= EXERCISE OBJECTIVE =
Restate the entries word for word and skip every image.

########

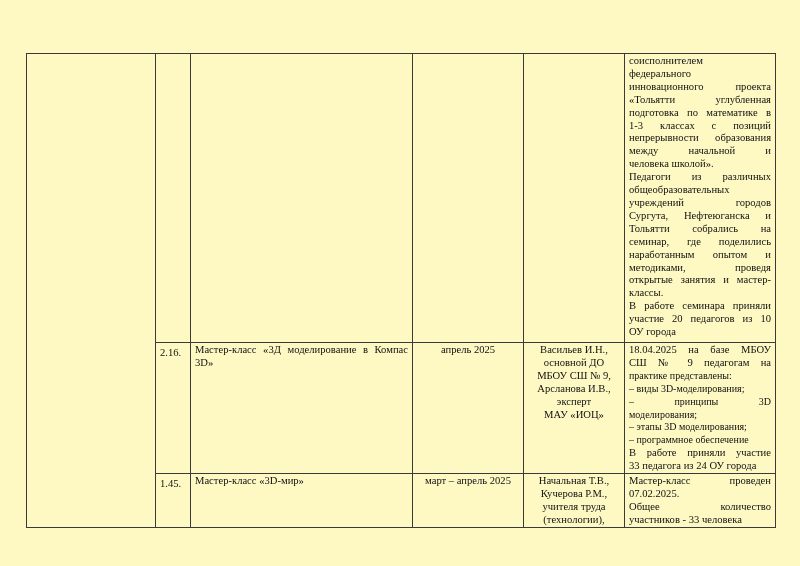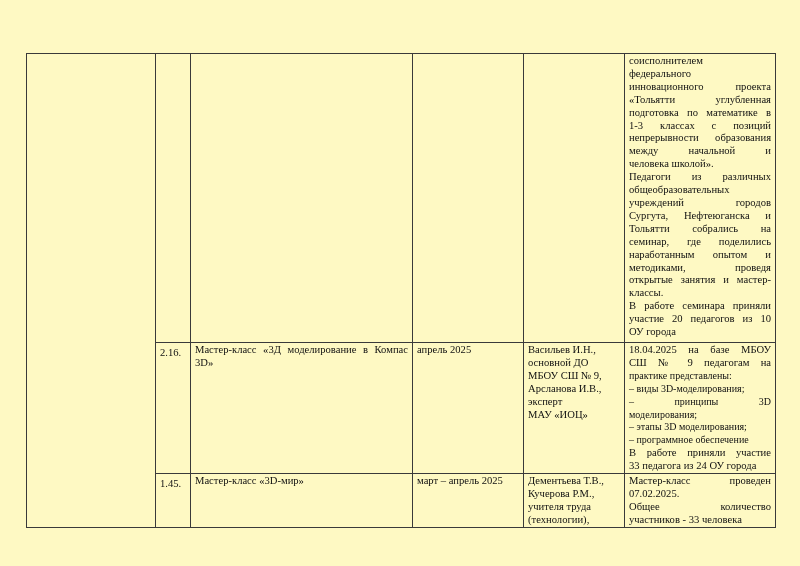"апрель 2025" .center { text-align: left -> center }
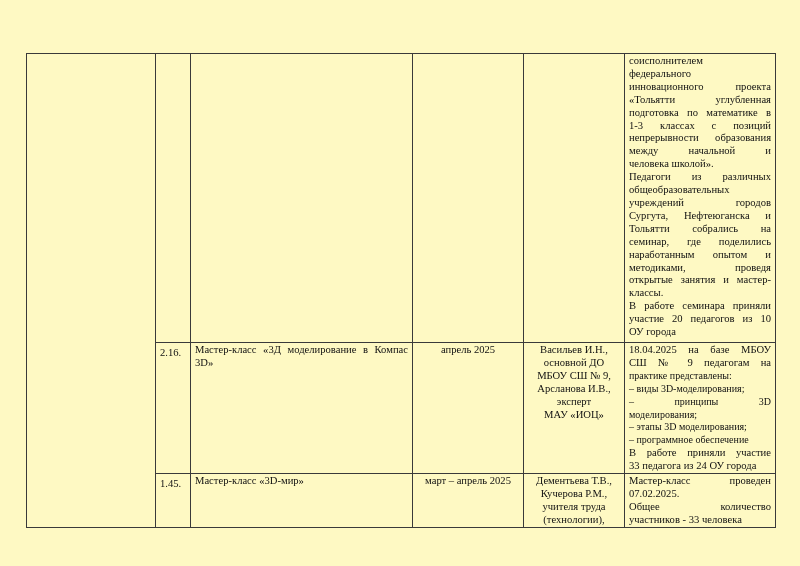"Дементьева Т.В.," span.line { text: Дементьева -> Начальная }
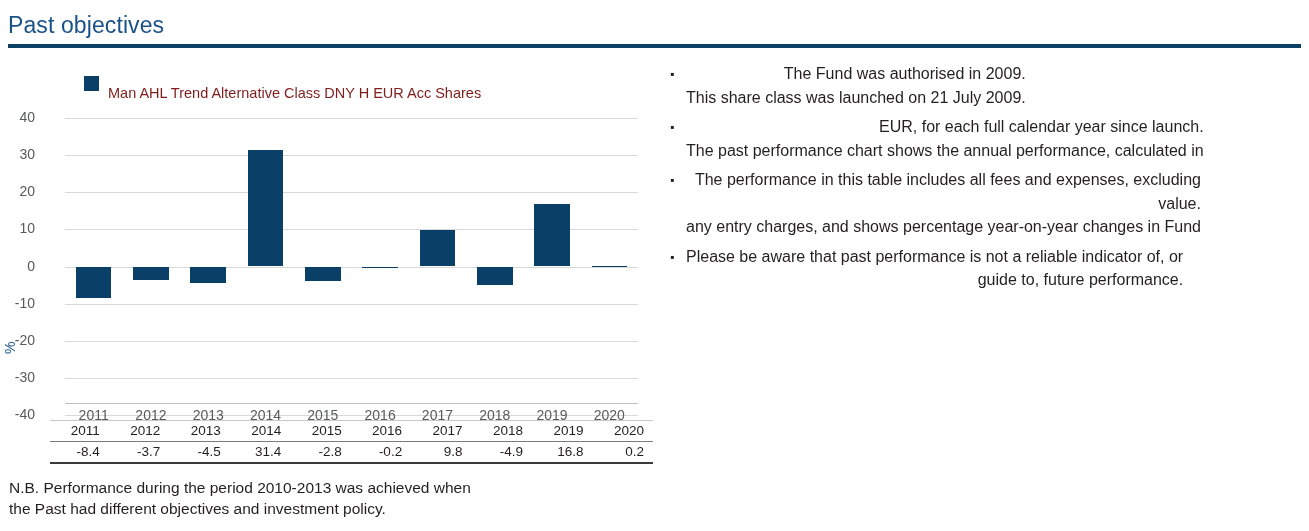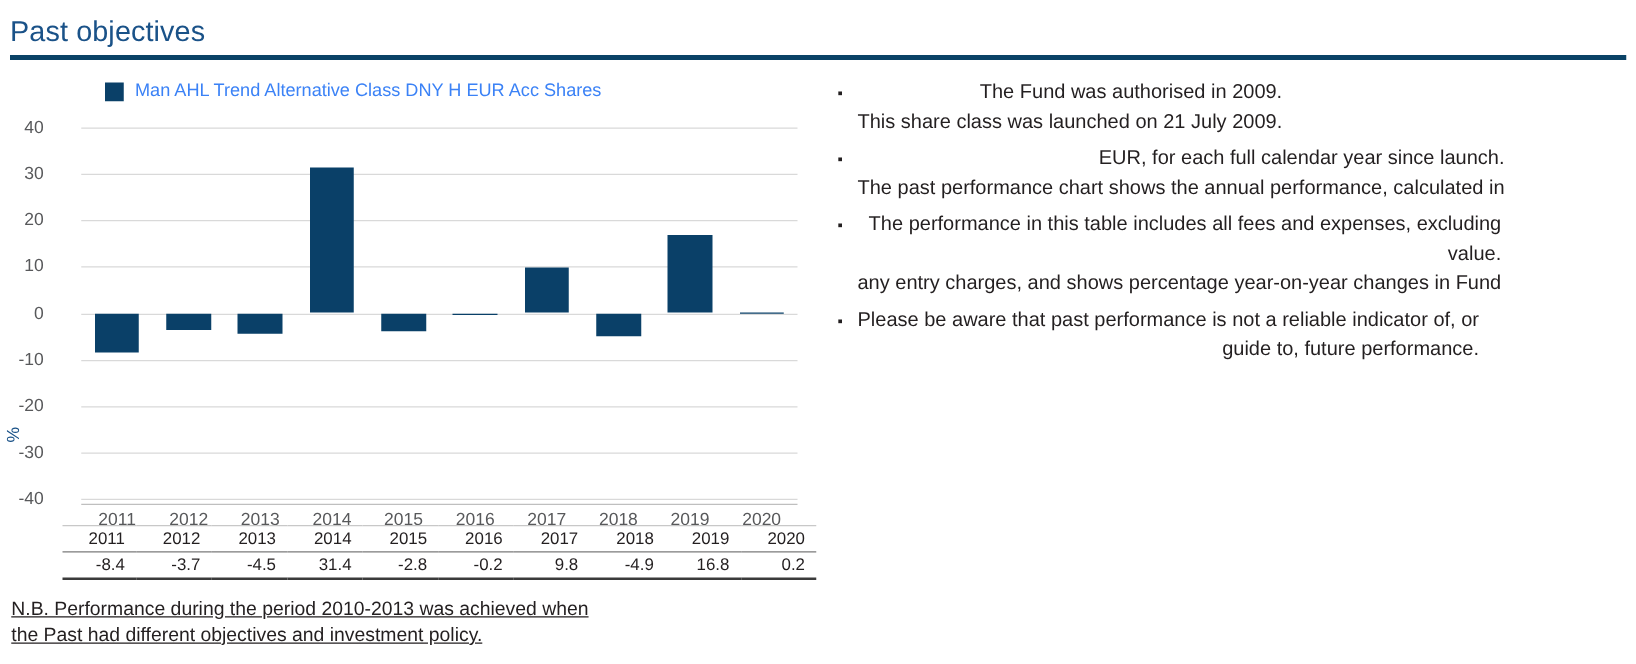"Man AHL Trend Alternative Class" #legend-label { color: #3b82f6 -> #7f1d1d; margin-top: none -> 20px }
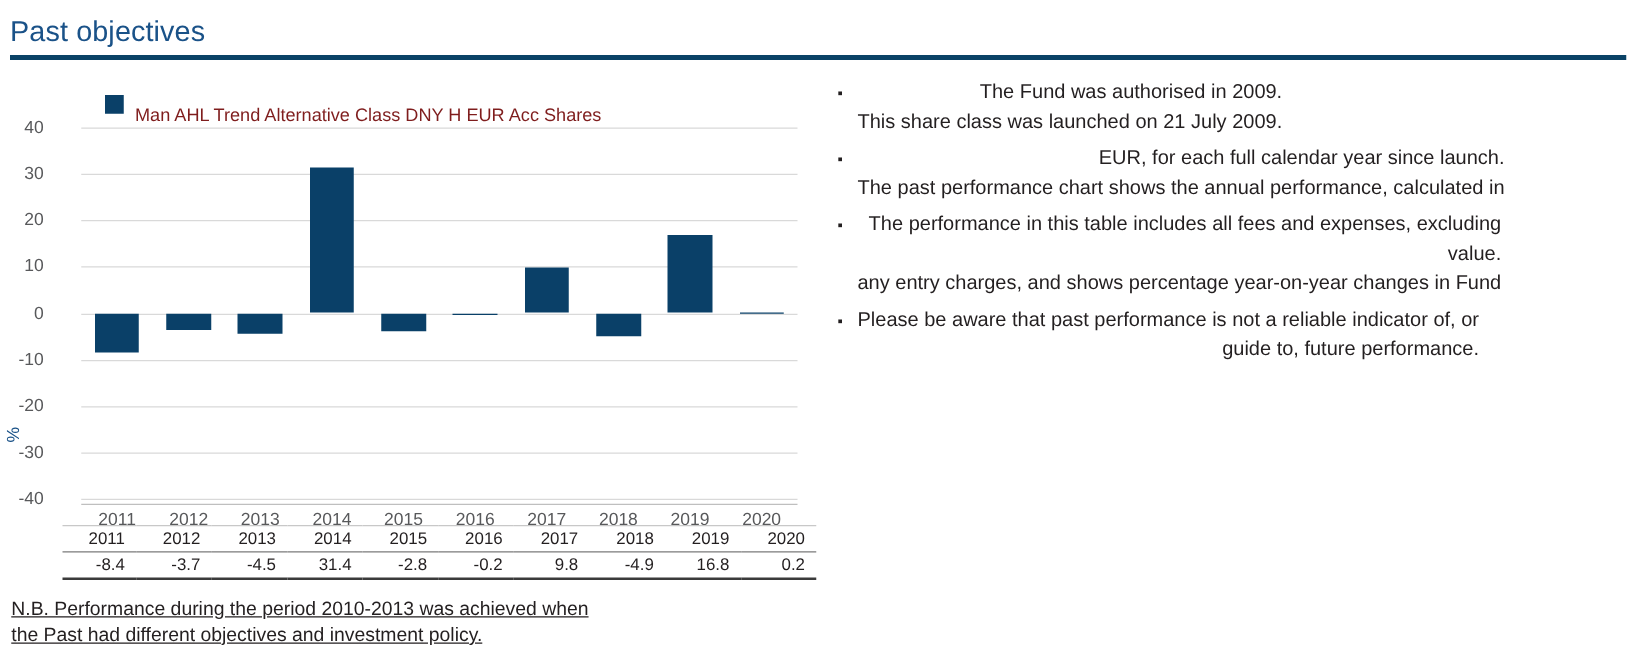"40" #plot-area { top: 6px -> 22px }
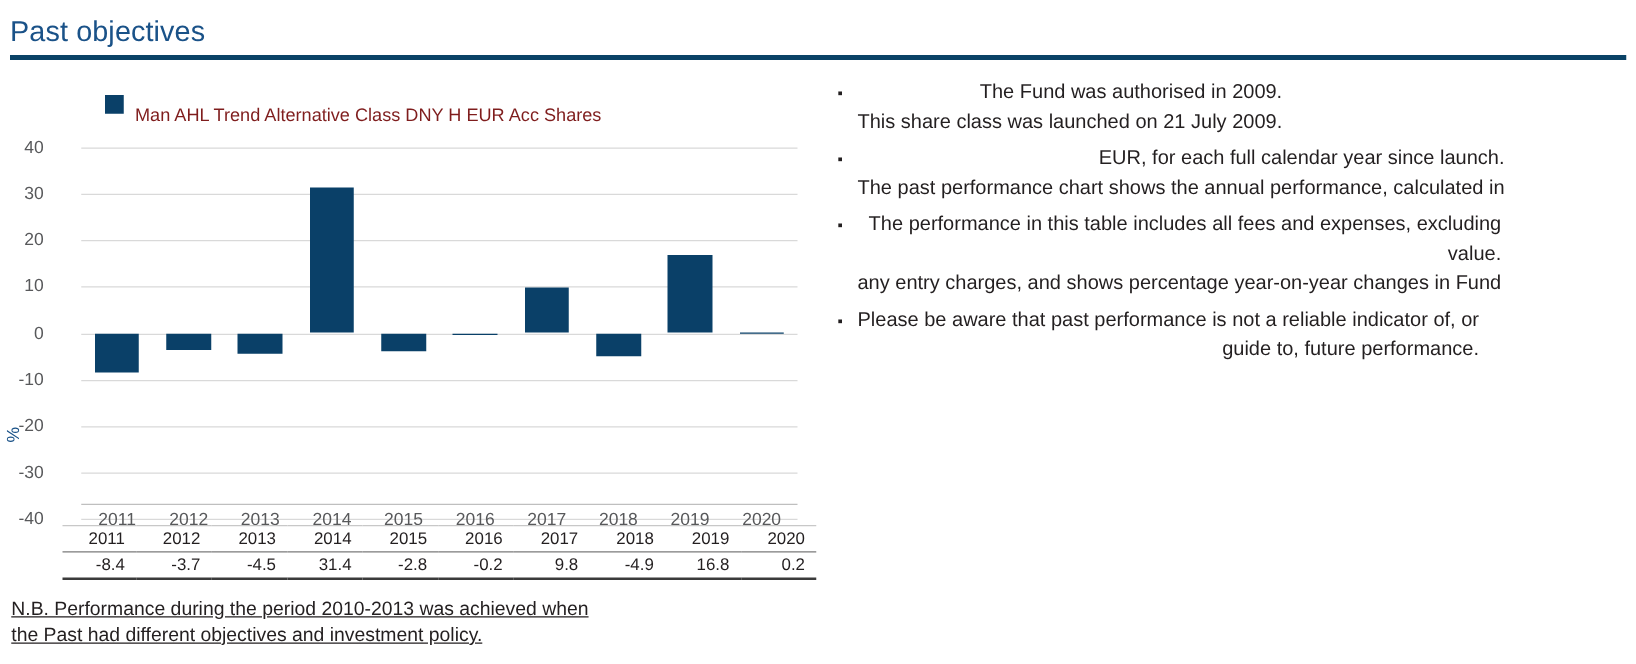"N.B. Performance during the period" #footnote { text-decoration: underline -> none }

########

= ANSWER BOX =
"апрель 2025" .center { text-align: left -> center }
"Дементьева Т.В.," span.line { text: Дементьева -> Начальная }
"Man AHL Trend Alternative Class" #legend-label { color: #3b82f6 -> #7f1d1d; margin-top: none -> 20px }
"40" #plot-area { top: 6px -> 22px }
"N.B. Performance during the period" #footnote { text-decoration: underline -> none }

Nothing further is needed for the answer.